# Exercise details:
Copy out, from the entries below, each line holding the string "margin".

# Stored data:
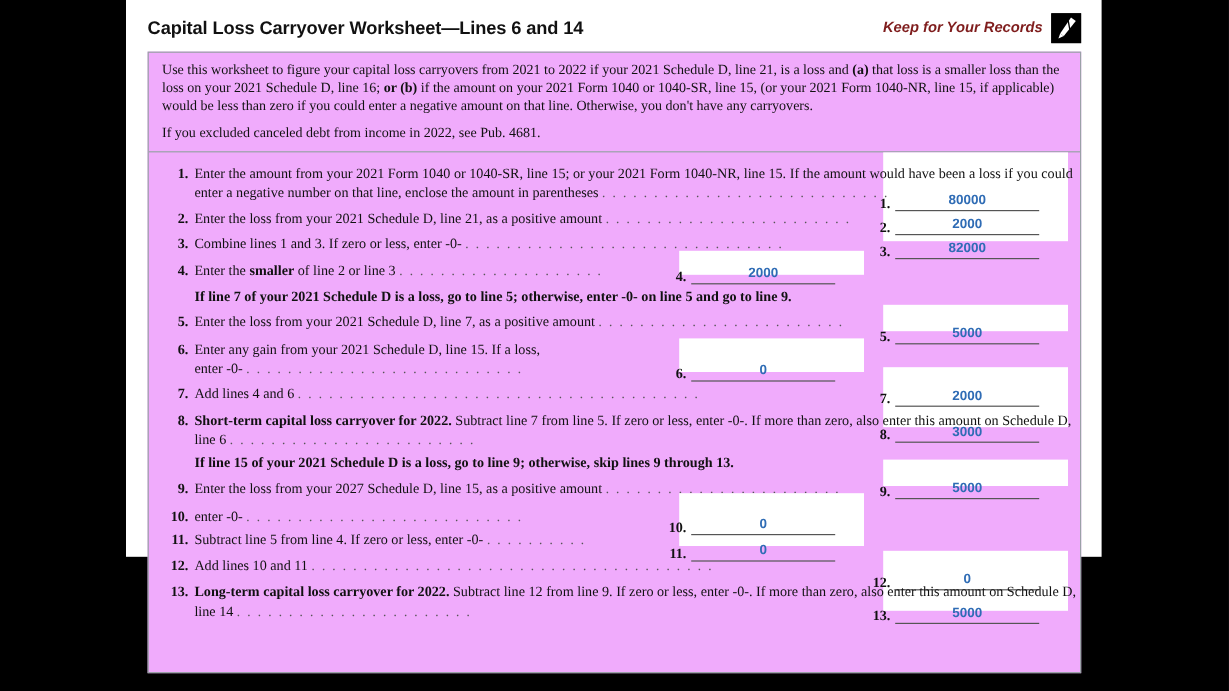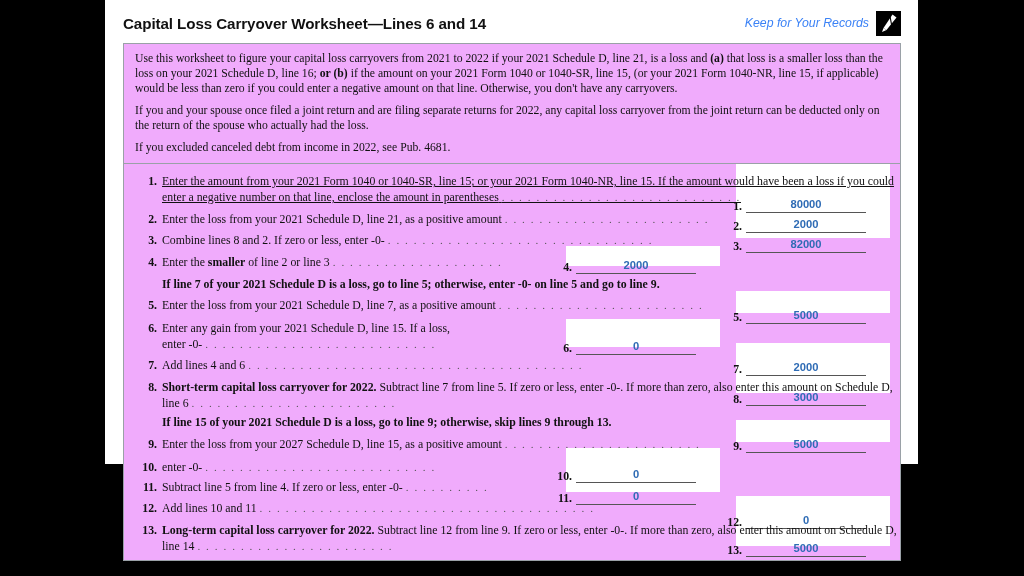--- a/index.html
+++ b/index.html
@@ -30,7 +30,7 @@
   .keepwrap{display:flex;align-items:center;gap:7px;}
   .keep{
     font-family:"Liberation Sans", sans-serif;
-    font-style:italic;font-weight:normal;font-size:12.3px;color:#3b82f6;
+    font-style:italic;font-weight:bold;font-size:12.3px;color:#7f1d1d;
     white-space:nowrap;
   }
   .penicon{

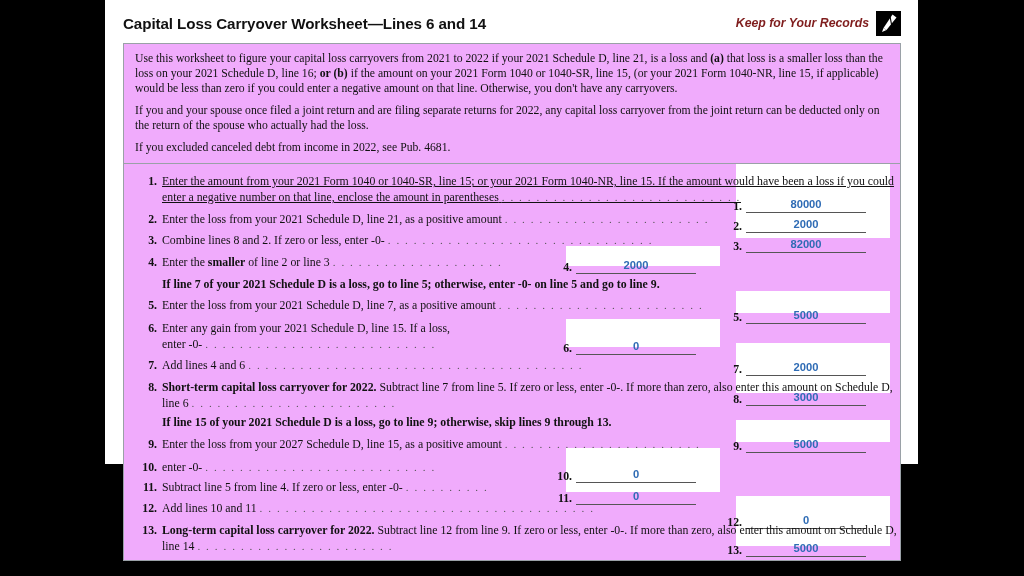--- a/index.html
+++ b/index.html
@@ -128,7 +128,6 @@
 
       <div class="intro">
         <p>Use this worksheet to figure your capital loss carryovers from 2021 to 2022 if your 2021 Schedule D, line 21, is a loss and <b>(a)</b> that loss is a smaller loss than the loss on your 2021 Schedule D, line 16; <b>or (b)</b> if the amount on your 2021 Form 1040 or 1040-SR, line 15, (or your 2021 Form 1040-NR, line 15, if applicable) would be less than zero if you could enter a negative amount on that line. Otherwise, you don't have any carryovers.</p>
-        <p>If you and your spouse once filed a joint return and are filing separate returns for 2022, any capital loss carryover from the joint return can be deducted only on the return of the spouse who actually had the loss.</p>
         <p>If you excluded canceled debt from income in 2022, see Pub. 4681.</p>
       </div>
 

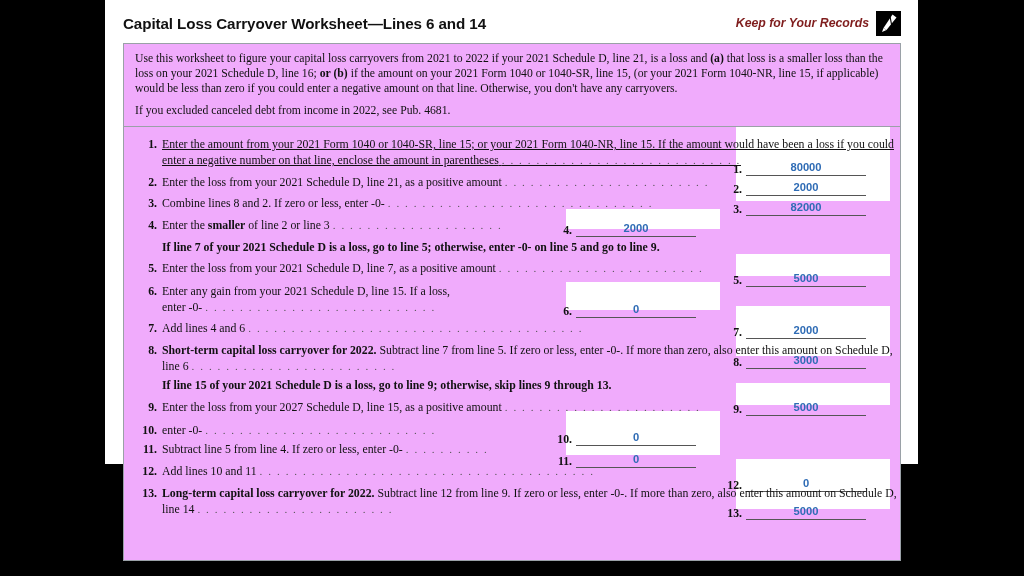--- a/index.html
+++ b/index.html
@@ -137,7 +137,7 @@
 
         <div class="row" style="padding-left:12px;margin-top:4px;">
           <div class="num">1.</div>
-          <div class="txt" style="width:572px;text-decoration:underline;">
+          <div class="txt" style="width:572px;">
             <span>Enter the amount from your 2021 Form 1040 or 1040-SR, line 15; or your 2021 Form 1040-NR, line 15. If the amount would have been a loss if you could enter a negative number on that line, enclose the amount in parentheses</span>
             <span class="leader"> . . . . . . . . . . . . . . . . . . . . . . . . . . . .</span>
           </div>

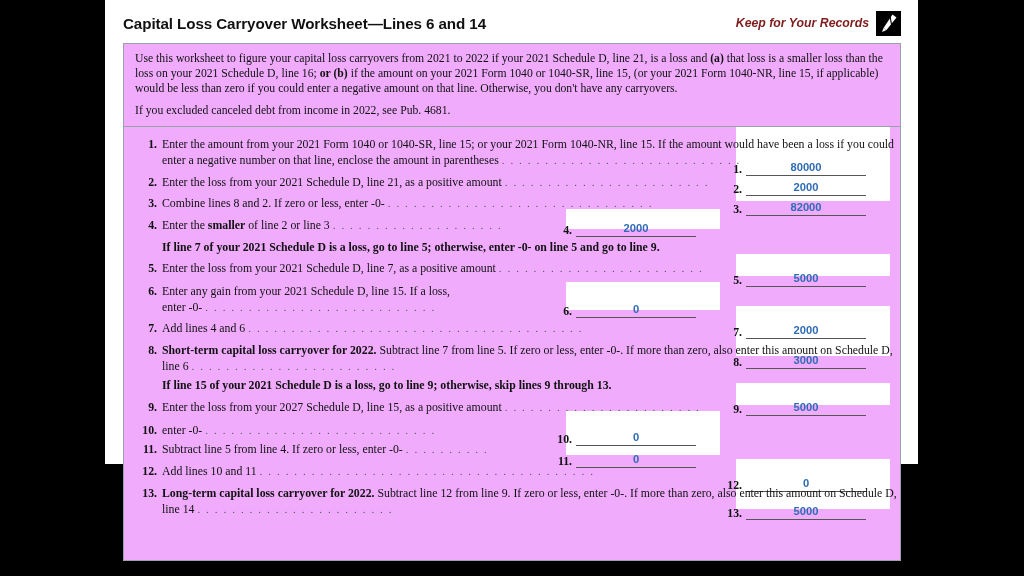--- a/index.html
+++ b/index.html
@@ -154,7 +154,7 @@
         <div class="row" style="padding-left:12px;margin-top:6px;">
           <div class="num">3.</div>
           <div class="txt" style="width:572px;">
-            <span>Combine lines 8 and 2. If zero or less, enter -0-</span>
+            <span>Combine lines 1 and 3. If zero or less, enter -0-</span>
             <span class="leader"> . . . . . . . . . . . . . . . . . . . . . . . . . . . . . . .</span>
           </div>
         </div>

# Finished task:
         <div class="row" style="padding-left:12px;margin-top:4px;">
         <div class="row" style="padding-left:12px;margin-top:6px;">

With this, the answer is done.